## YOUR INSTRUCTIONS:
Transcribe the full listing below, word for word, without pictures.

## EXERCISE DATA:
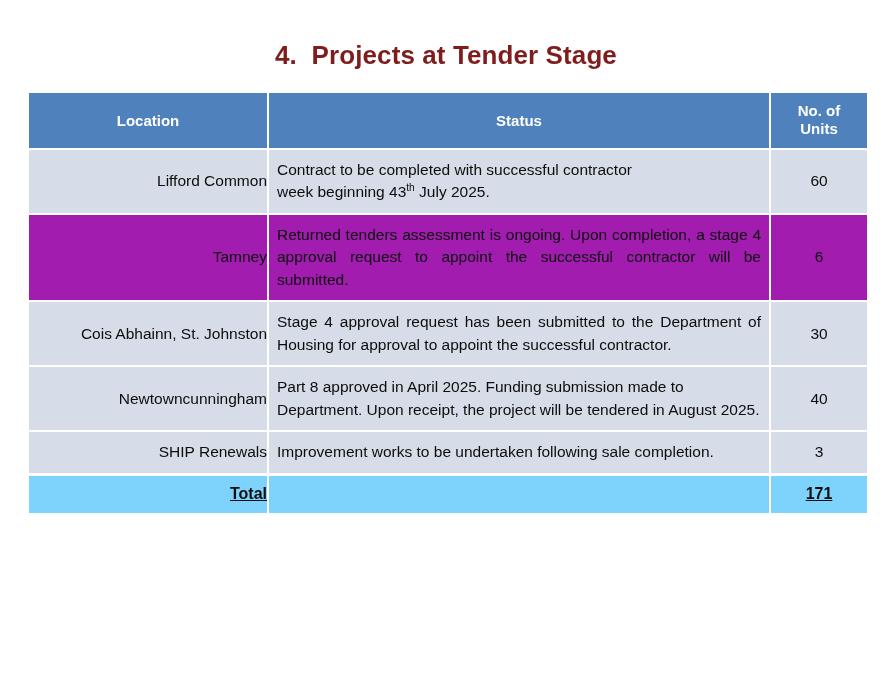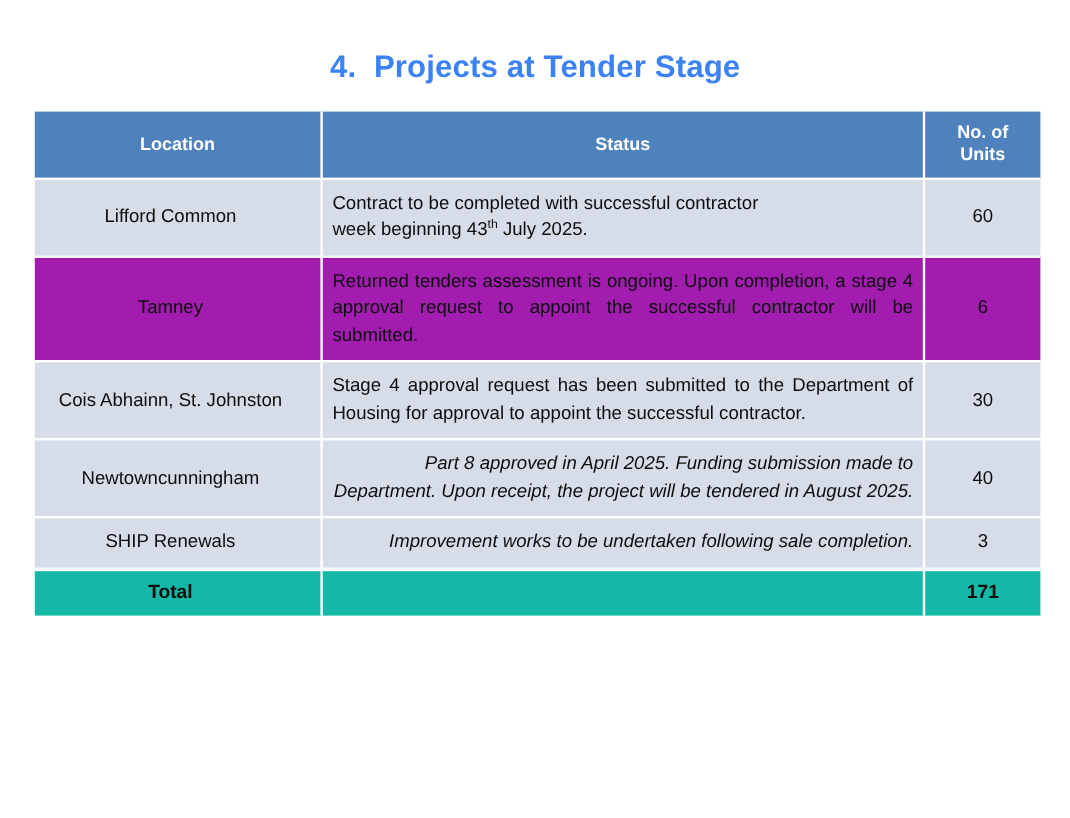--- a/index.html
+++ b/index.html
@@ -34,7 +34,7 @@
     display: inline-block;
     font-size: 26px;
     font-weight: bold;
-    color: #3b82f6;
+    color: #7f1d1d;
     letter-spacing: 0.1px;
     white-space: pre;
   }

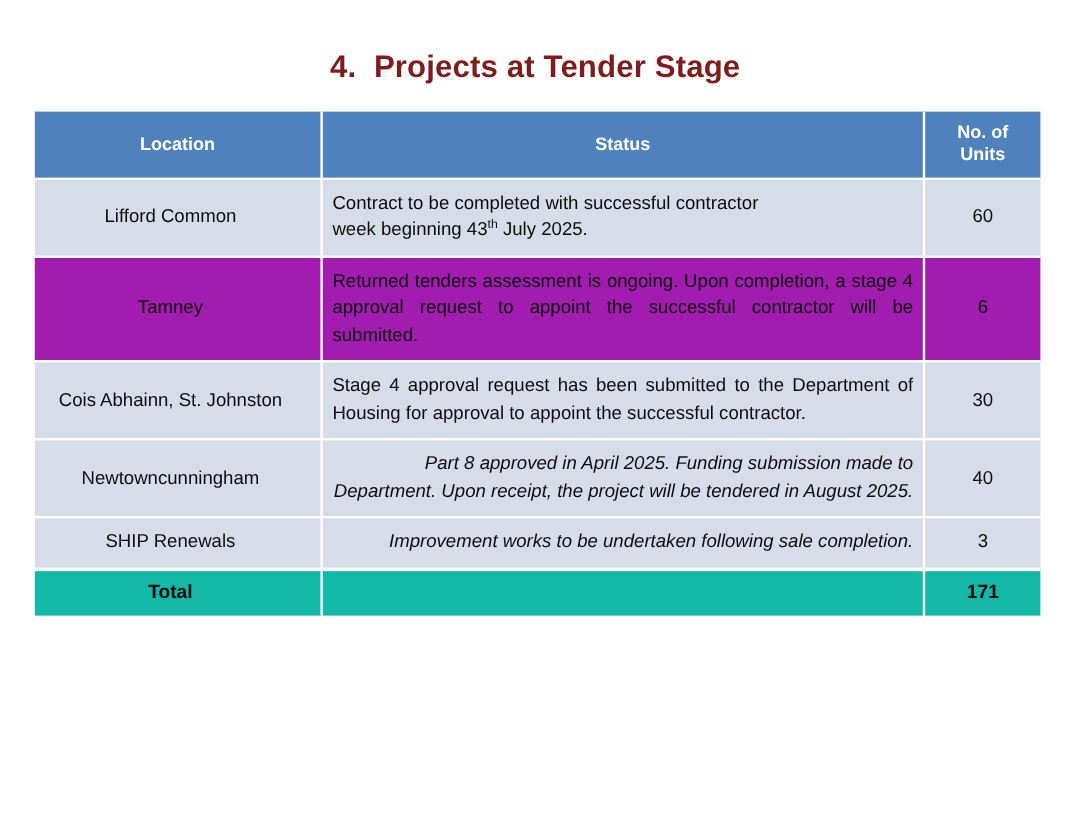--- a/index.html
+++ b/index.html
@@ -84,8 +84,8 @@
   tbody tr.plain td { background: #a21caf; }
 
   td.loc {
-    padding: 6px 18px 6px 6px;
-    text-align: center;
+    padding: 6px 0 6px 6px;
+    text-align: right;
     white-space: nowrap;
   }
   td.stat {

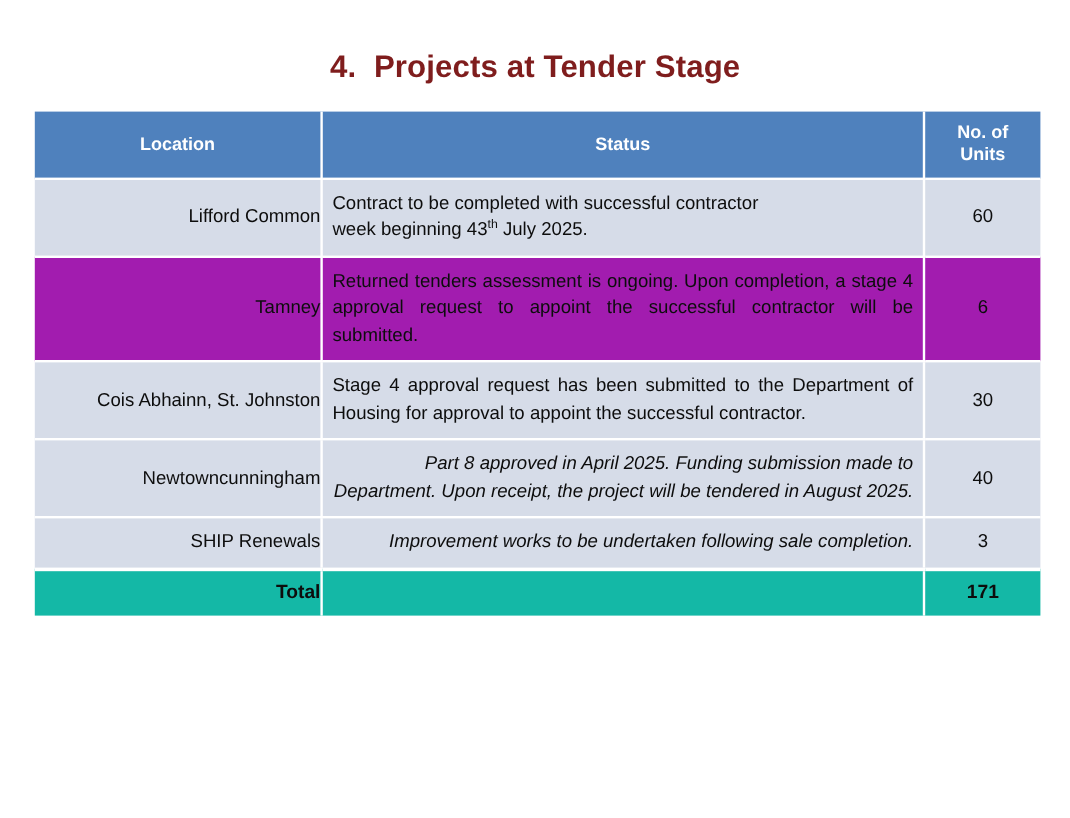--- a/index.html
+++ b/index.html
@@ -93,7 +93,7 @@
     text-align: justify;
     text-justify: inter-word;
   }
-  td.stat.left { text-align: right; font-style: italic; }
+  td.stat.left { text-align: left; }
   td.stat .ln { display: block; }
   td.units {
     text-align: center;

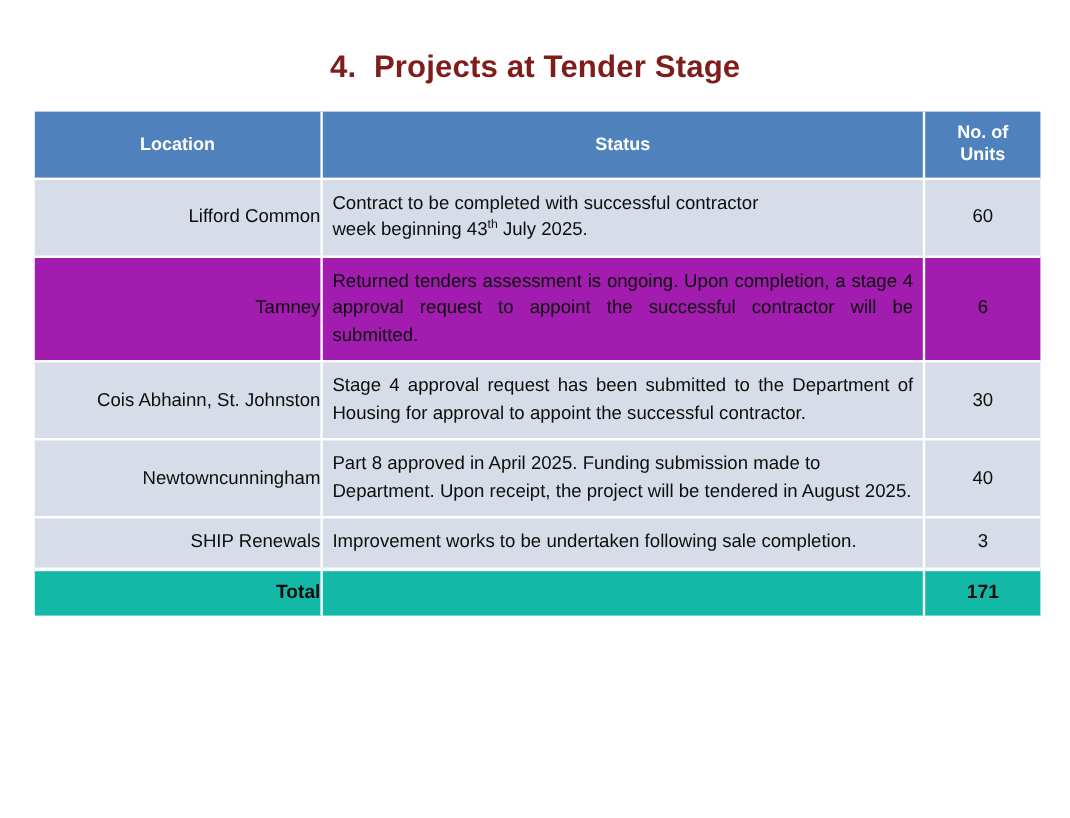--- a/index.html
+++ b/index.html
@@ -104,13 +104,14 @@
 
   
   tbody tr.total td {
-    background: #14b8a6;
+    background: #7dd3fc;
     font-weight: bold;
     font-size: 16px;
     border-top: 3px solid #ffffff;
     border-bottom: none;
     padding-top: 6px;
     padding-bottom: 8px;
+    text-decoration: underline;
   }
   tbody tr.total td.loc { padding-left: 6px; }
 </style>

## THE COMPLETED TASK:
--- a/index.html
+++ b/index.html
@@ -34,7 +34,7 @@
     display: inline-block;
     font-size: 26px;
     font-weight: bold;
-    color: #3b82f6;
+    color: #7f1d1d;
     letter-spacing: 0.1px;
     white-space: pre;
   }

--- a/index.html
+++ b/index.html
@@ -84,8 +84,8 @@
   tbody tr.plain td { background: #a21caf; }
 
   td.loc {
-    padding: 6px 18px 6px 6px;
-    text-align: center;
+    padding: 6px 0 6px 6px;
+    text-align: right;
     white-space: nowrap;
   }
   td.stat {

--- a/index.html
+++ b/index.html
@@ -93,7 +93,7 @@
     text-align: justify;
     text-justify: inter-word;
   }
-  td.stat.left { text-align: right; font-style: italic; }
+  td.stat.left { text-align: left; }
   td.stat .ln { display: block; }
   td.units {
     text-align: center;

--- a/index.html
+++ b/index.html
@@ -104,13 +104,14 @@
 
   
   tbody tr.total td {
-    background: #14b8a6;
+    background: #7dd3fc;
     font-weight: bold;
     font-size: 16px;
     border-top: 3px solid #ffffff;
     border-bottom: none;
     padding-top: 6px;
     padding-bottom: 8px;
+    text-decoration: underline;
   }
   tbody tr.total td.loc { padding-left: 6px; }
 </style>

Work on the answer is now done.